Daily Movie Rec 5/21/24

Lake of the Dead (1958)

Directed by: Kåre Bergstrøm
Cinematography by: Ragnar Sørensen
Country: Norway
Genre: Horror/Mystery


Plot:
Friends and acquaintances gather at a secluded lakeside cabin deep within an idyllic Norwegian forest where a woman's brother recently disappeared under mysterious circumstances.
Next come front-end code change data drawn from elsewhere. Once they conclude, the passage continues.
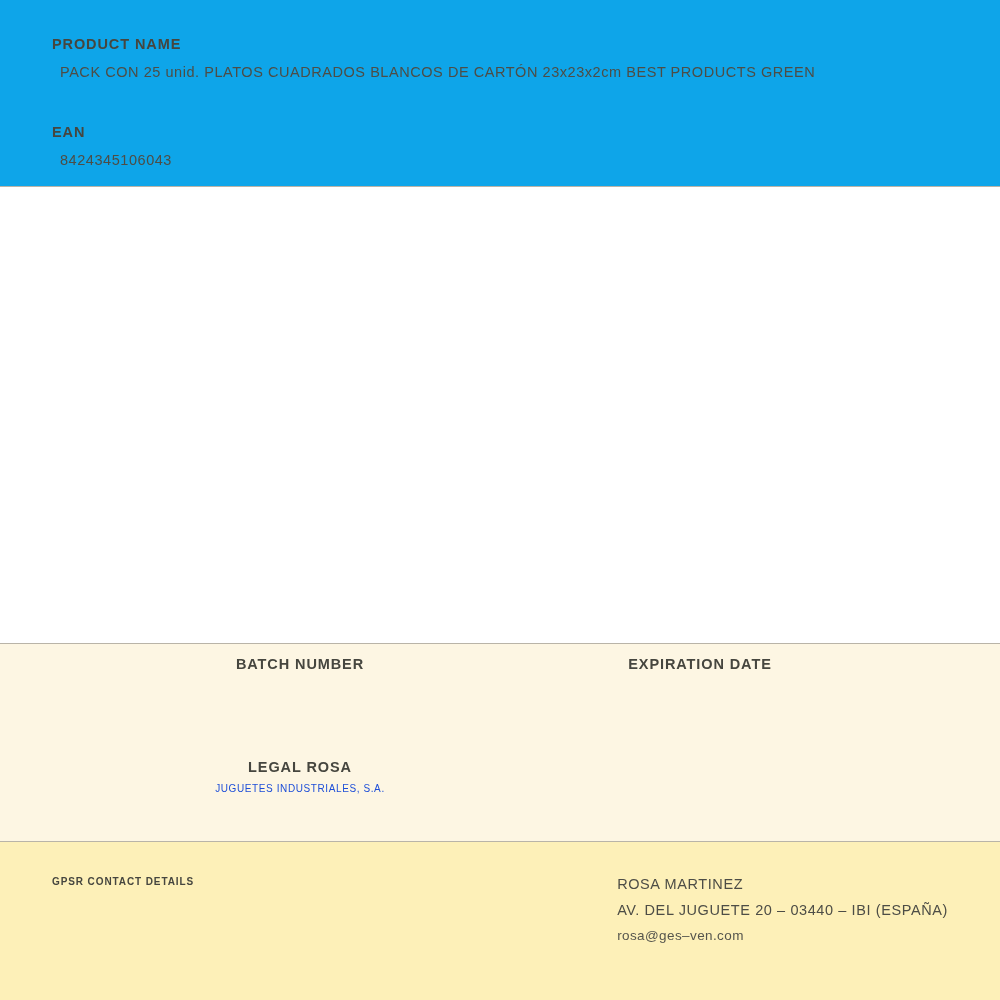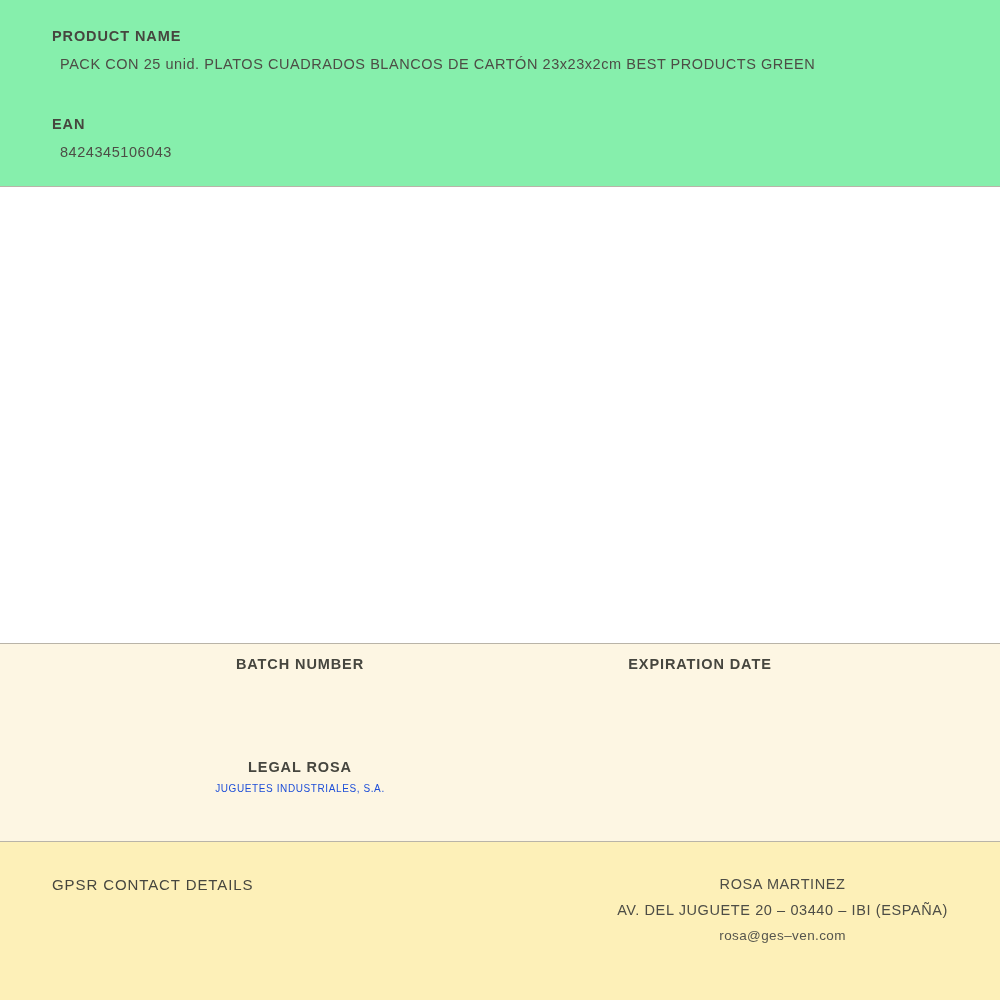"PRODUCT NAME" .header { background: #86efac -> #0ea5e9; padding: 28px 0 22px 52px -> 36px 0 22px 52px }
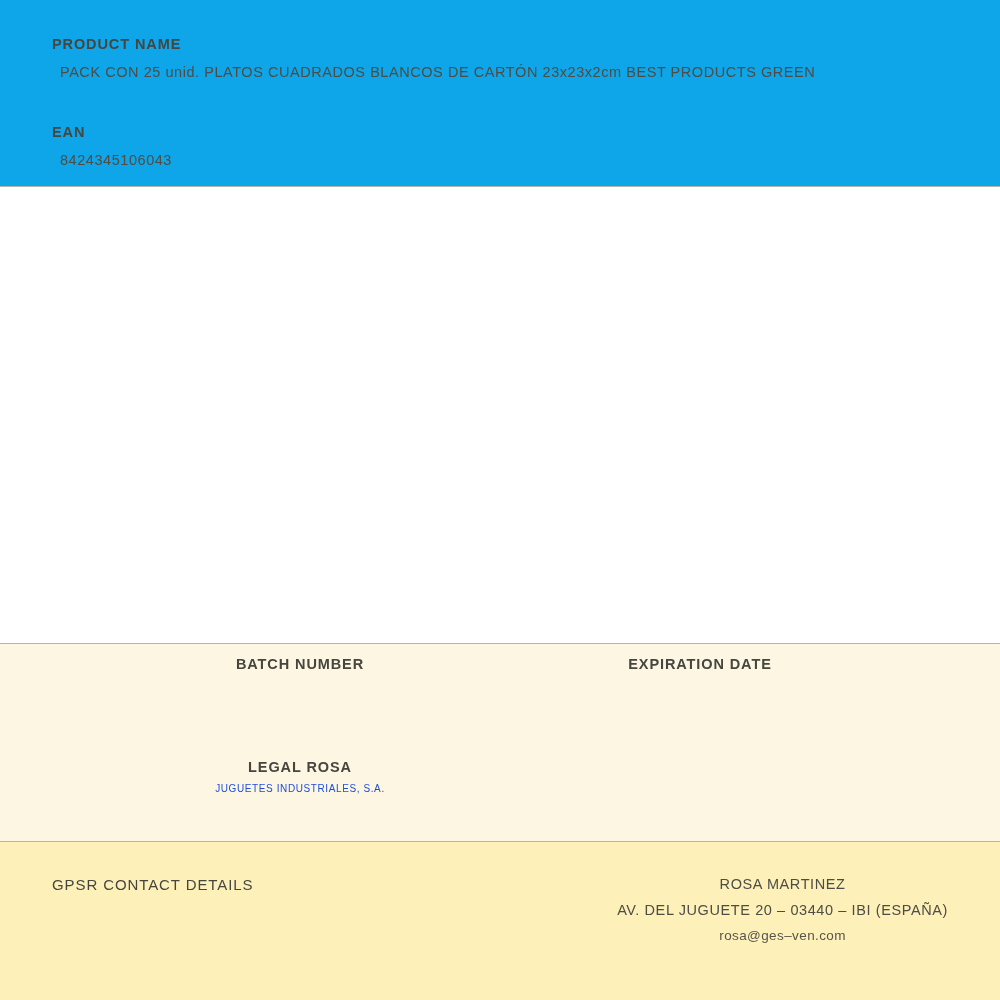"GPSR CONTACT DETAILS" .footer-label { font-size: 15px -> 10px; font-weight: normal -> bold }
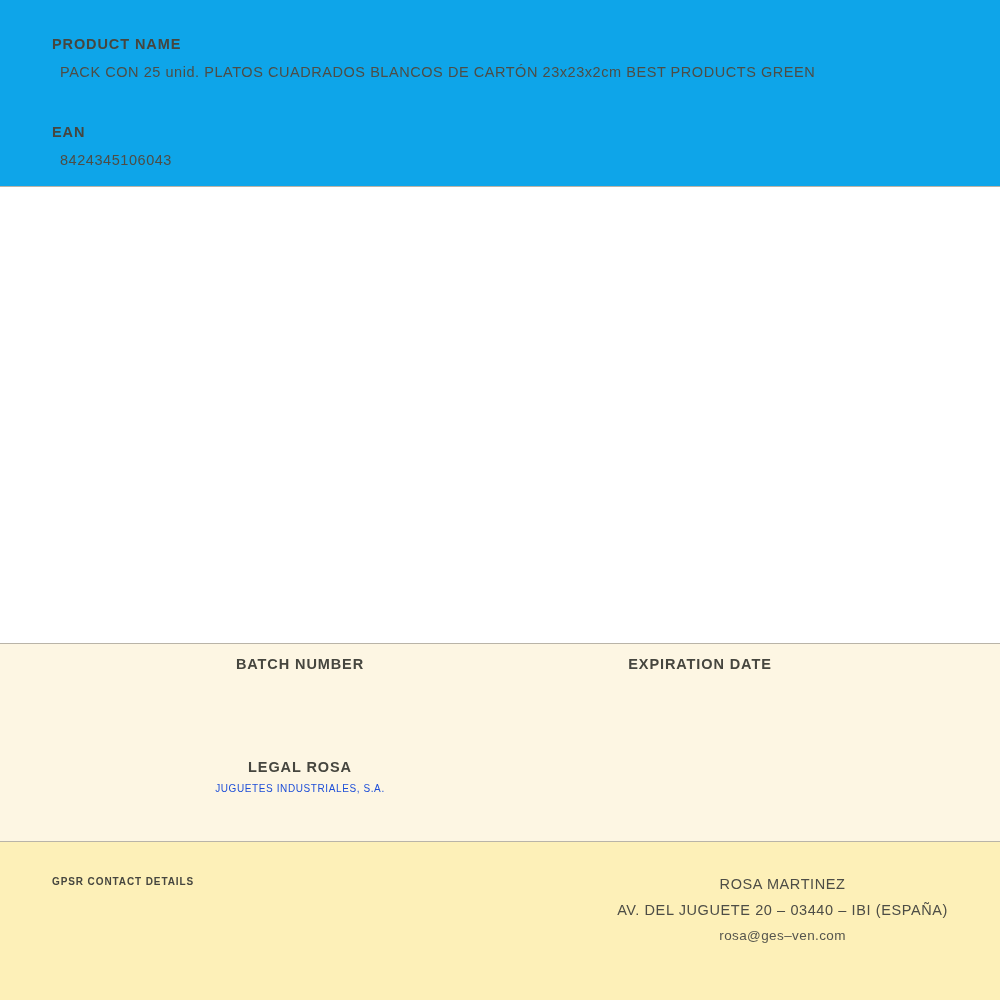"ROSA MARTINEZ" .footer-right { text-align: center -> left }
As the group investigates the disappearance, they offer competing theories about whether it was caused by murder, suicide, or supernatural possession. [Based on the 1942 novel by André Bjerke].


First Images:
A scenic forest lake, quiet but ominous, the still waters teasing dark untold secrets.


Last Images:
A man questioning how a crow's feather appeared in his hand, his fearful eyes wondering if he can trust his own mind.


Thoughts:
Like many Scandinavian horror films, Lake of the Dead's darkest nightmares occur in broad daylight, the gorgeous natural light of the Norwegian wilds shaped to brightly ominous effect by cinematographer Ragnar Sørensen - afternoon shadows out-menaced by direct sunlight while the lake's waters reflect an otherworldly glow across the characters' facesThe story pits believers in the supernatural against skeptics and rationalists: a shrink who posits that the brother killed himself in a fit of madness caused by repressed incestuous desire for his sister; a detective who thinks there was foul play, a murderer planting evidence to make it look like a suicide; an art critic who believes the brother is roaming around possessed by the ghost of a dead man who killed himself after killing his sister and her lover in a fit of jealous rage; and a novelist who is just scared and confused, not knowing what to believe (a character likely meant be the audience's vehicle for navigating the many conflicting theories and unsettling events). Lake of the Dead is an early prototype for the "Cabin in the Woods" subgenre, and despite an excess of exposition, it works its gothic psychological horror atmosphere to admirable effect at a time when the horror genre was still finding its footing. 


Favorite Shot:
The camera moves ghostlike during a hallucinatory metanarrative flashback, floating through the brush, pushing past tree branches that grasp like disembodied hands until it hits the grassy shoreline, where we see a water lily drift serenely along the lake's surface. Cut to a stop-motion closeup of the lily rotting, turning black - its edges curling upwards like the deathly retractions of an insect's legs. Nature's bewitching facade hiding the corruption of madness and death that lies beneath.